Segment Start: SUPPLIED MATERIAL

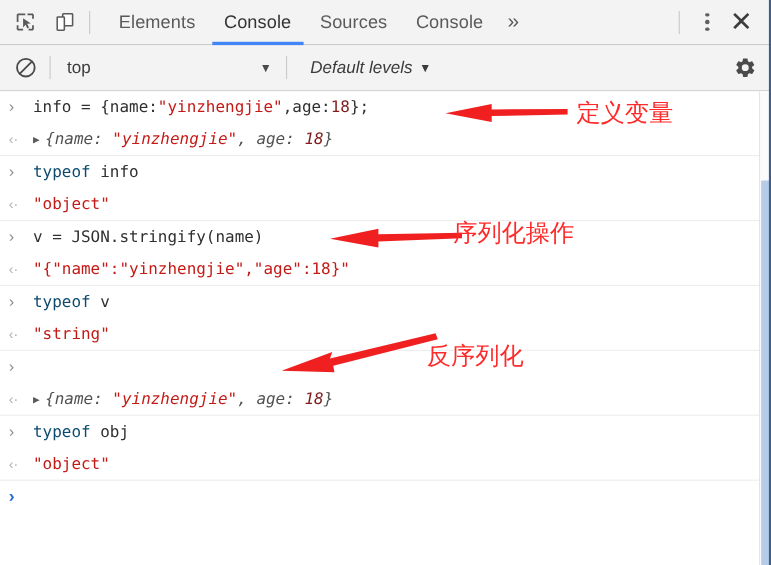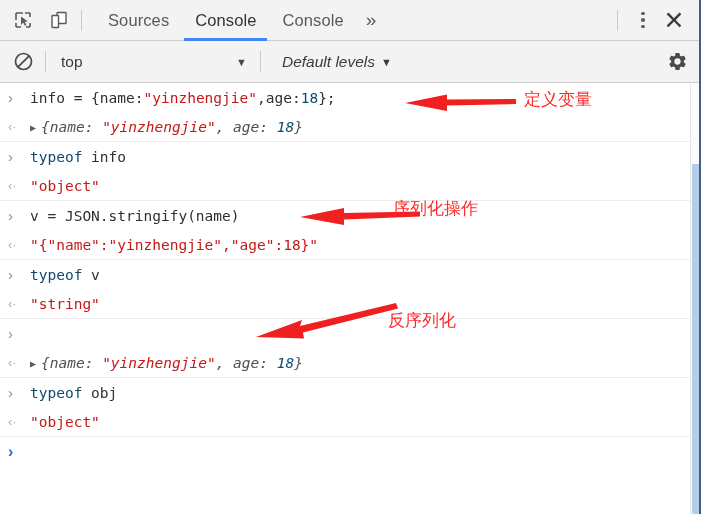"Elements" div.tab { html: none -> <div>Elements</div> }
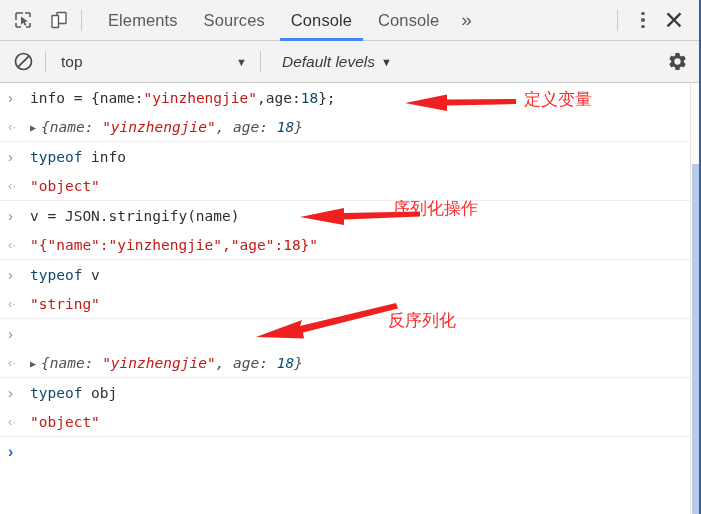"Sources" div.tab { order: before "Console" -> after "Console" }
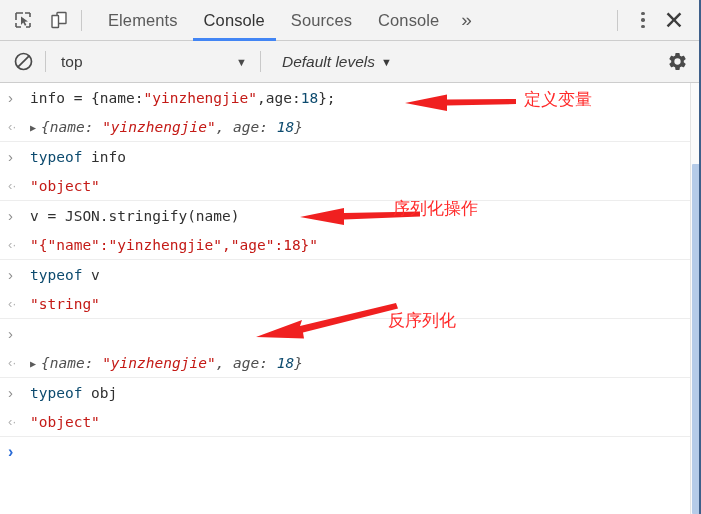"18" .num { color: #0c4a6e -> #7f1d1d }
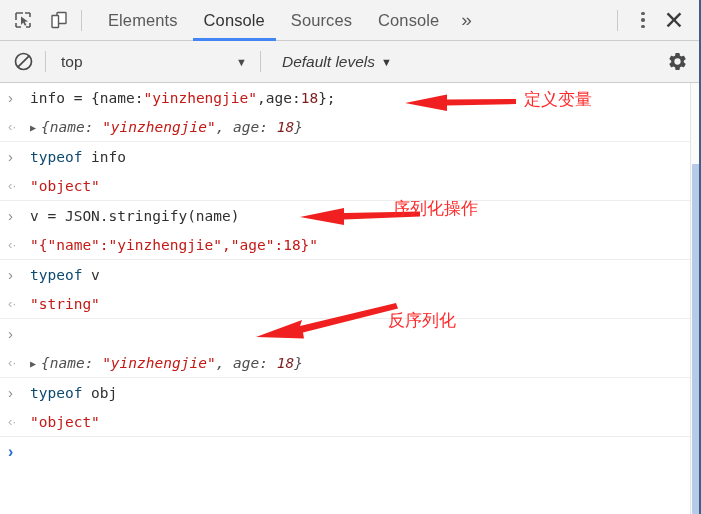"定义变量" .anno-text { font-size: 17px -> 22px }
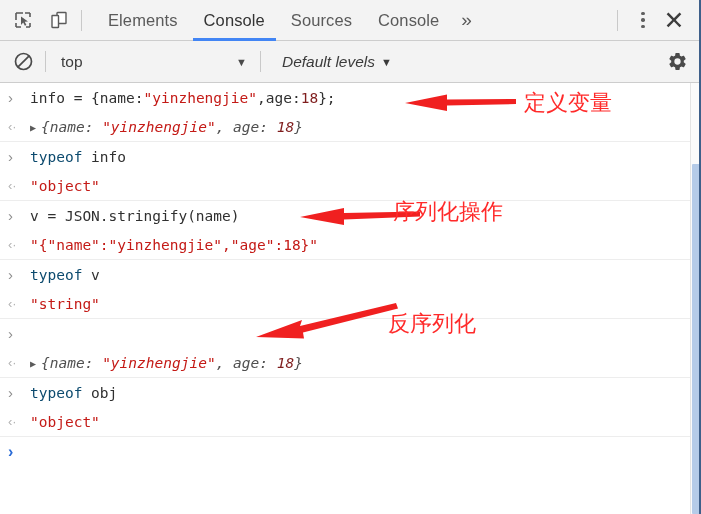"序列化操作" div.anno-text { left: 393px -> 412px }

Segment End: SUPPLIED MATERIAL

* [TASK ITEM] Please output the records above exactly, without the pictures.

* [PROBLEM SOLUTION]
"Elements" div.tab { html: none -> <div>Elements</div> }
"Sources" div.tab { order: before "Console" -> after "Console" }
"18" .num { color: #0c4a6e -> #7f1d1d }
"定义变量" .anno-text { font-size: 17px -> 22px }
"序列化操作" div.anno-text { left: 393px -> 412px }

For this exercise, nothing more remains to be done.